## WHAT THE TASK ASKS
Your answer must restate each entry below word for word, with no pictures in it.
____________________
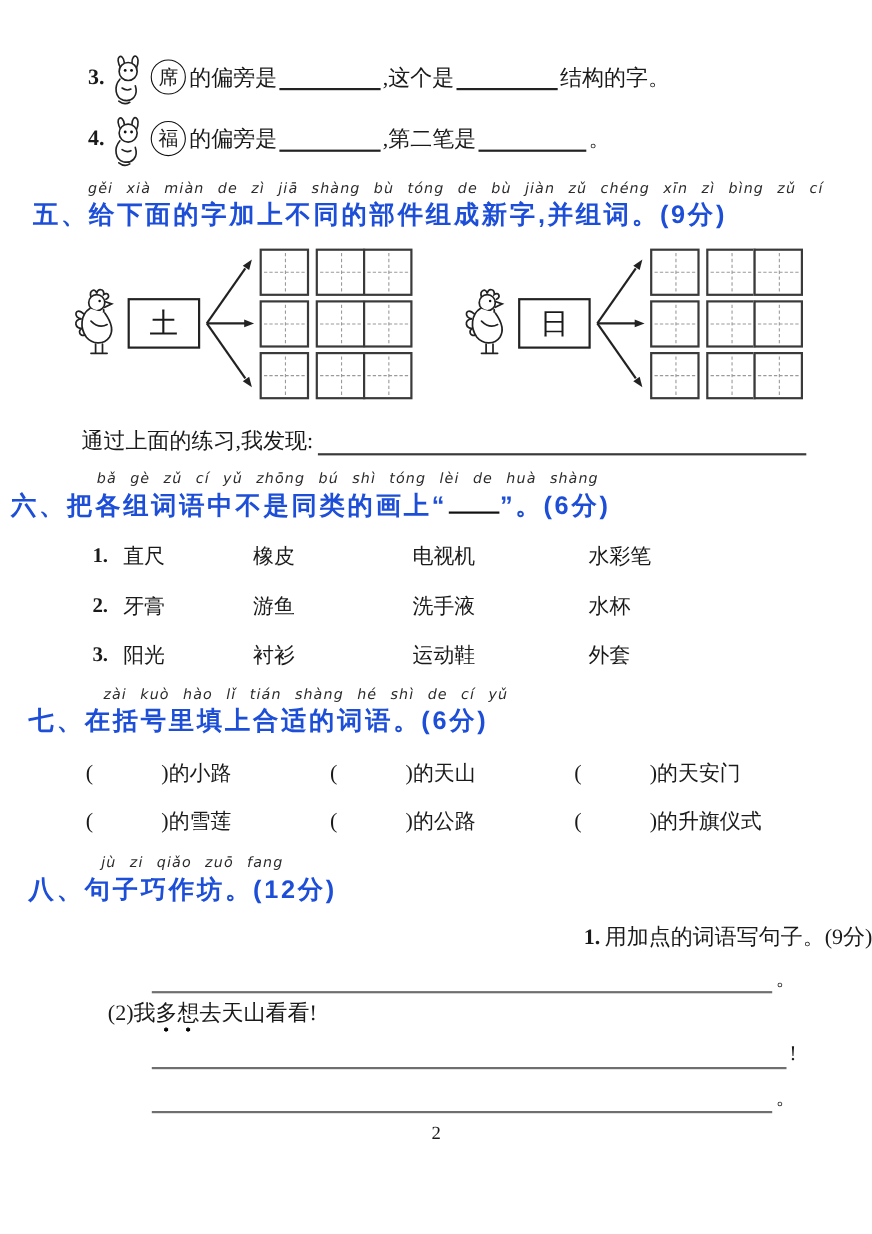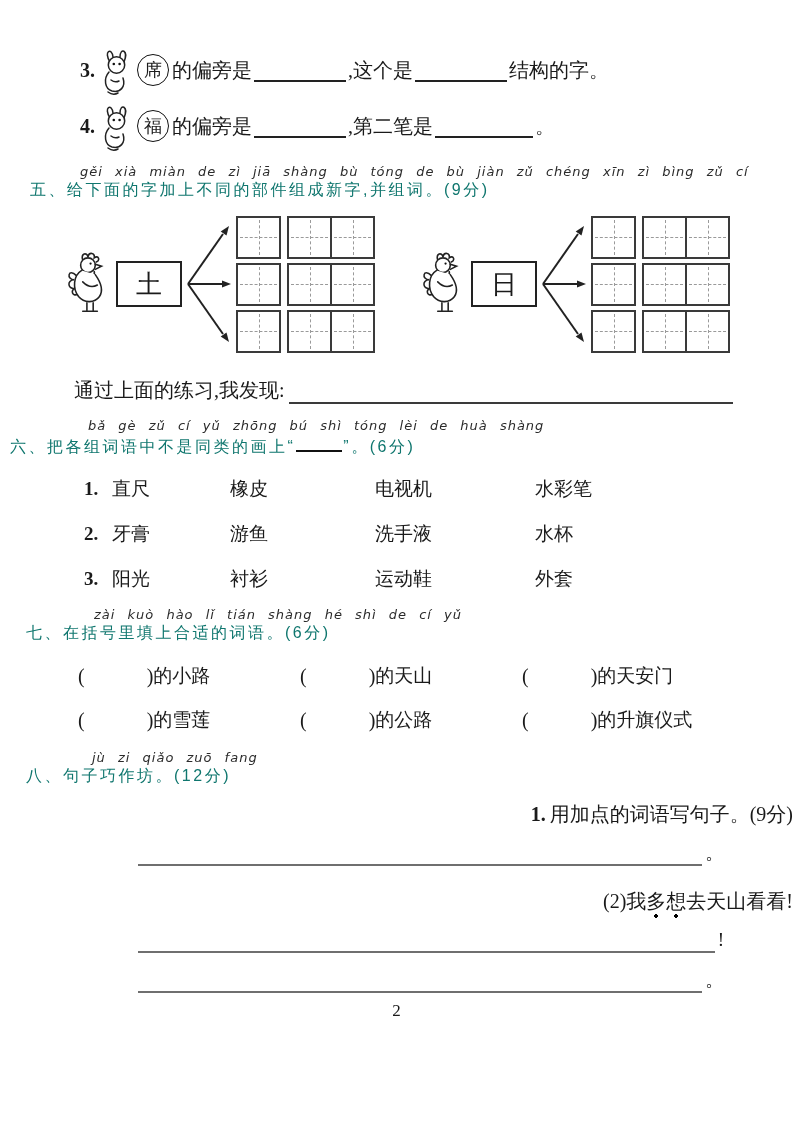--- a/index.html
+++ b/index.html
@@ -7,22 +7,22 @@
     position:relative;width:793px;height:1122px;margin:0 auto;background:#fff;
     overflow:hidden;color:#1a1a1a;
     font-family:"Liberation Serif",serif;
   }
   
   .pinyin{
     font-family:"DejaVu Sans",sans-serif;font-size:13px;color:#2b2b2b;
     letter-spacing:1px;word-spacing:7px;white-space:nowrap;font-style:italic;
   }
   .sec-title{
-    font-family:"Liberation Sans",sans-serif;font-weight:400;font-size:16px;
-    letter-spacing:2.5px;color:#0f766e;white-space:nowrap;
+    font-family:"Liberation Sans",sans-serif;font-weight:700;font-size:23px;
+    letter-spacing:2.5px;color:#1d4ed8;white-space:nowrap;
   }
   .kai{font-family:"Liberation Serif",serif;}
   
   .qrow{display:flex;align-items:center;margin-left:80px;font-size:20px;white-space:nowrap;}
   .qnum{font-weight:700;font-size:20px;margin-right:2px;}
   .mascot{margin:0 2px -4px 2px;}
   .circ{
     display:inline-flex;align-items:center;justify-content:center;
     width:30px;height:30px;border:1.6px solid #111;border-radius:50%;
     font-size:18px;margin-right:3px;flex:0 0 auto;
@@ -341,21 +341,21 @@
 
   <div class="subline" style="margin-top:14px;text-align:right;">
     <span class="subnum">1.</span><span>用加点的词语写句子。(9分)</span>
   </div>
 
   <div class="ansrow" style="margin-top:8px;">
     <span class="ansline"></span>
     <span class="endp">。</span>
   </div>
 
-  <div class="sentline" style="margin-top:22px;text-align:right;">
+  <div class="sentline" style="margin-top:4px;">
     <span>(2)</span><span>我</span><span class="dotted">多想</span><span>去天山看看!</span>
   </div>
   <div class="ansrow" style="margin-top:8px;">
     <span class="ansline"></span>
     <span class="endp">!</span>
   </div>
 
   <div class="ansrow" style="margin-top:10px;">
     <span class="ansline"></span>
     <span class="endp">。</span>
____________________
## REPLY TO THE TASK
--- a/index.html
+++ b/index.html
@@ -7,22 +7,22 @@
     position:relative;width:793px;height:1122px;margin:0 auto;background:#fff;
     overflow:hidden;color:#1a1a1a;
     font-family:"Liberation Serif",serif;
   }
   
   .pinyin{
     font-family:"DejaVu Sans",sans-serif;font-size:13px;color:#2b2b2b;
     letter-spacing:1px;word-spacing:7px;white-space:nowrap;font-style:italic;
   }
   .sec-title{
-    font-family:"Liberation Sans",sans-serif;font-weight:400;font-size:16px;
-    letter-spacing:2.5px;color:#0f766e;white-space:nowrap;
+    font-family:"Liberation Sans",sans-serif;font-weight:700;font-size:23px;
+    letter-spacing:2.5px;color:#1d4ed8;white-space:nowrap;
   }
   .kai{font-family:"Liberation Serif",serif;}
   
   .qrow{display:flex;align-items:center;margin-left:80px;font-size:20px;white-space:nowrap;}
   .qnum{font-weight:700;font-size:20px;margin-right:2px;}
   .mascot{margin:0 2px -4px 2px;}
   .circ{
     display:inline-flex;align-items:center;justify-content:center;
     width:30px;height:30px;border:1.6px solid #111;border-radius:50%;
     font-size:18px;margin-right:3px;flex:0 0 auto;
@@ -341,21 +341,21 @@
 
   <div class="subline" style="margin-top:14px;text-align:right;">
     <span class="subnum">1.</span><span>用加点的词语写句子。(9分)</span>
   </div>
 
   <div class="ansrow" style="margin-top:8px;">
     <span class="ansline"></span>
     <span class="endp">。</span>
   </div>
 
-  <div class="sentline" style="margin-top:22px;text-align:right;">
+  <div class="sentline" style="margin-top:4px;">
     <span>(2)</span><span>我</span><span class="dotted">多想</span><span>去天山看看!</span>
   </div>
   <div class="ansrow" style="margin-top:8px;">
     <span class="ansline"></span>
     <span class="endp">!</span>
   </div>
 
   <div class="ansrow" style="margin-top:10px;">
     <span class="ansline"></span>
     <span class="endp">。</span>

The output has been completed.